Are you a woman aged 60 or older who regularly experiences ‘urinary urgency’ (a sudden, strong need to urinate) or ‘overactive bladder’ with urine leakage? If so, you may be able to participate in a research study to help better understand the relationship between the brain and the bladder in women who have urgency urinary incontinence. Compensation provided.
Urinary incontinence is the accidental release of urine. One common type of urinary incontinence is called urgency incontinence. Women with urgency incontinence have a sudden, strong need to urinate but can't reach the bathroom in time.
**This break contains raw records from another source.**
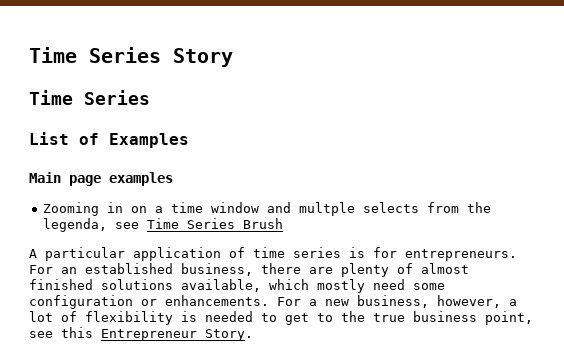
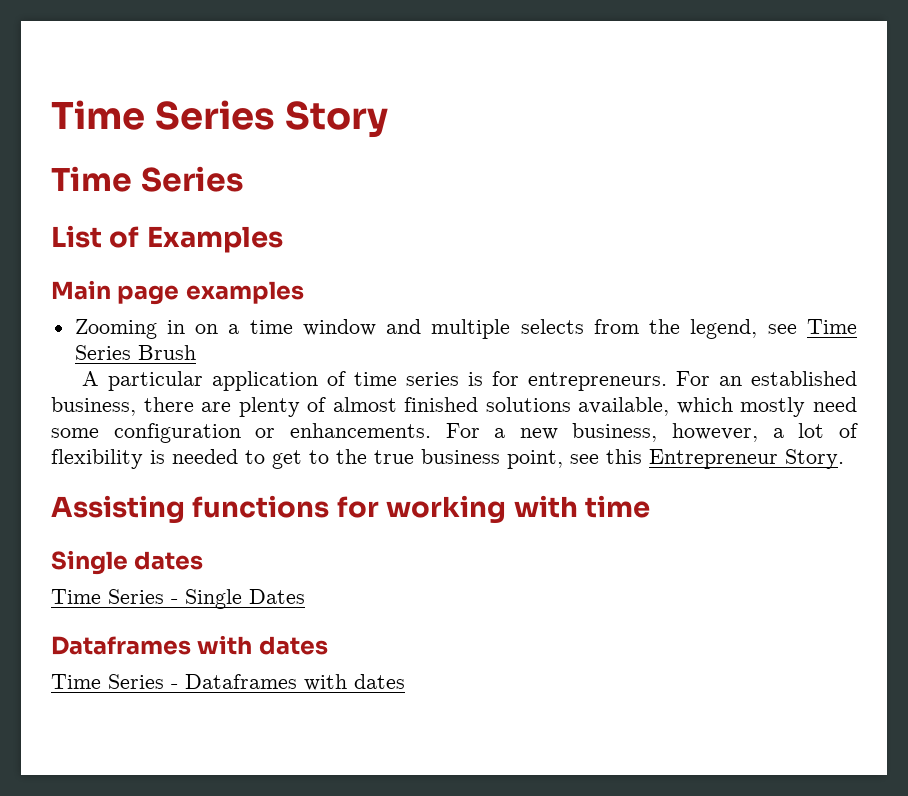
- Zooming in on a time window and multple selects from the legenda, see Time Series Brush
+ Zooming in on a time window and multiple selects from the legend, see Time Series Brush
+ Assisting functions for working with time
+ Single dates
+ Time Series - Single Dates
+ Dataframes with dates
+ Time Series - Dataframes with dates

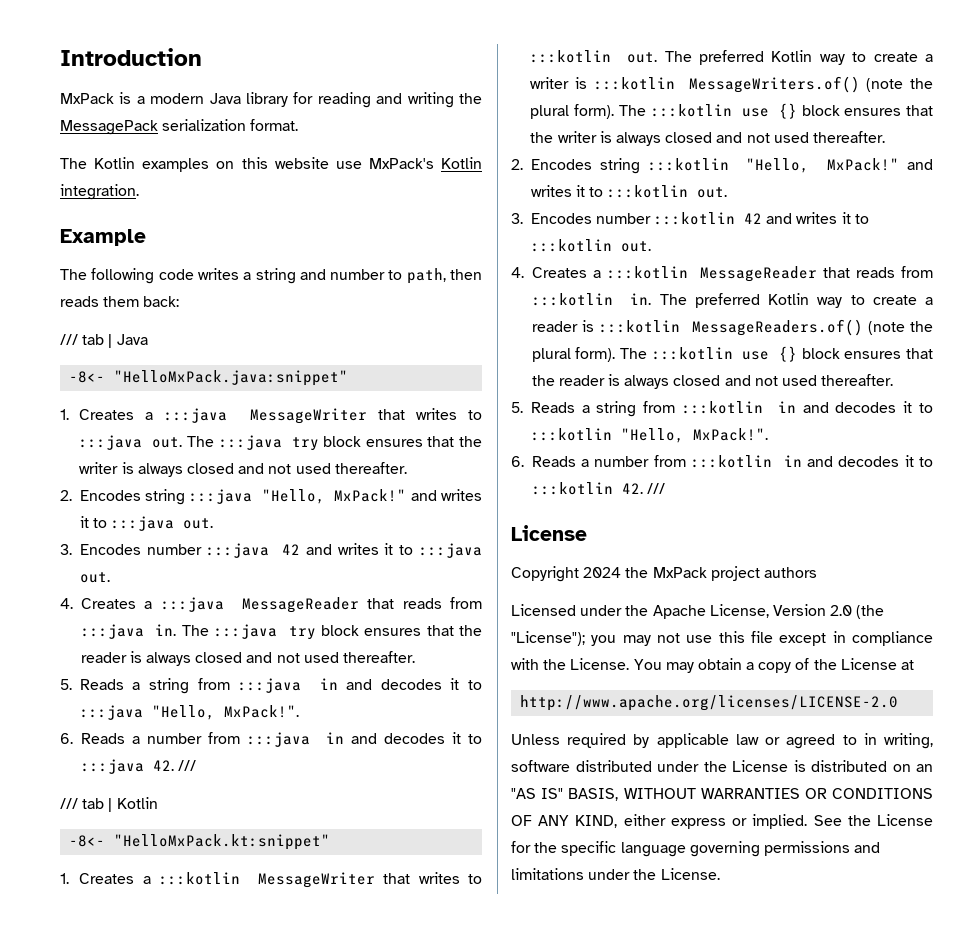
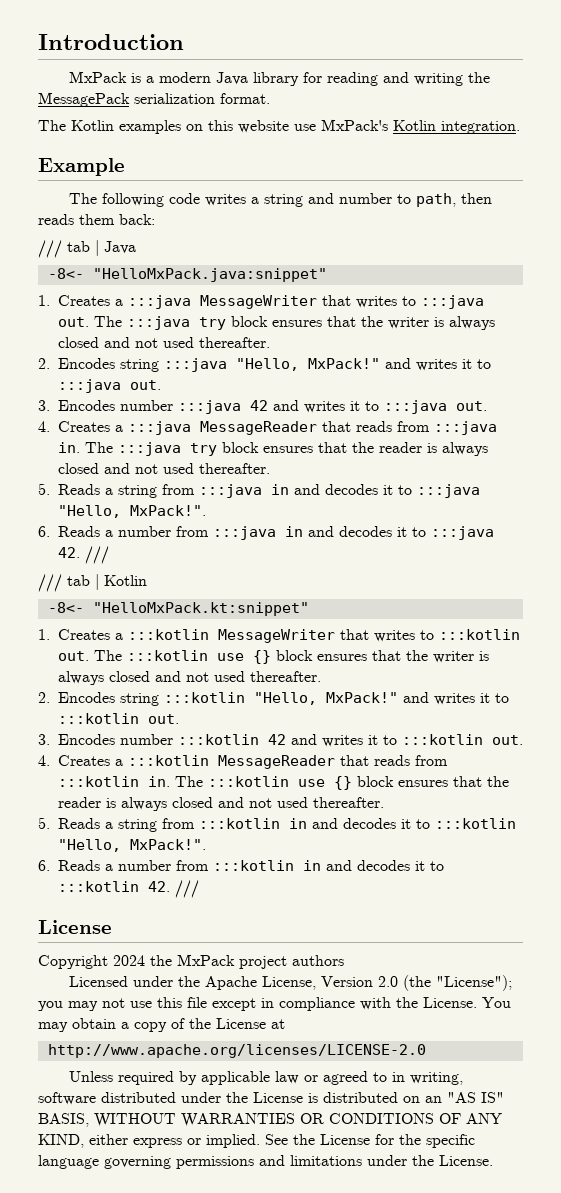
- The preferred Kotlin way to create a writer is :::kotlin MessageWriters.of() (note the plural form). The :::kotlin use {} block ensures that the writer is always closed and not used thereafter.
+ The :::kotlin use {} block ensures that the writer is always closed and not used thereafter.
- The preferred Kotlin way to create a reader is :::kotlin MessageReaders.of() (note the plural form). The :::kotlin use {} block ensures that the reader is always closed and not used thereafter.
+ The :::kotlin use {} block ensures that the reader is always closed and not used thereafter.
Although the cause of urgency incontinence is unknown, some research suggests that faulty connections between the brain and the bladder may play a role.
The purpose of this study is to better understand the relationship between the brain and the bladder in people who are and are not taking study-provided bladder-control medication. Researchers hope their findings lead to better ways to treat women with urinary incontinence in the future.
COULD THIS STUDY BE RIGHT FOR YOU?
- Females age 60 and up
- Experience urgency incontinence (a sudden, strong urge to urinate, with leakage) for the past three months or longer
- Able and willing to undergo MRI scanning
- Willing to take an FDA-approved bladder medication
- No diagnosis of multiple sclerosis, Alzheimer’s disease, spinal cord injury, urethral obstruction, urinary retention (difficulty emptying your bladder), interstitial cystitis, bladder cancer, radiation to the pelvic area, or pelvic surgery
WHAT PARTICIPANTS CAN EXPECT
After an initial phone call, participants will have up to four study visits. During the first visit, participants will complete tests and questionnaires to find out if they are eligible to participate in the study. At visit 2, eligible participants will be randomly assigned (like the flip of a coin) to receive either an FDA-approved bladder medication called trospium or a placebo drug (contains no medication) to take for 12 weeks. At the third visit, participants will be given the alternate medication for an additional 12 weeks (participants taking the bladder medication will be switched to the placebo; participants taking the placebo will be switched to the bladder medication). Tests and assessments during the study include bladder catheterization, physical exam, and MRI scans. MRI scans are not invasive and do not use radiation.
IRB:STUDY19090167 - Investigation of brain mechanisms involved in Urgency Urinary Incontinence
MEET THE RESEARCHER
Neil M. Resnick
Neil Resnick, MD, is a Professor of Medicine in the Division of Geriatric Medicine at the University of Pittsburgh. A graduate of Stanford University, Dr. Resnick’s research focuses on the causes and treatment of incontinence.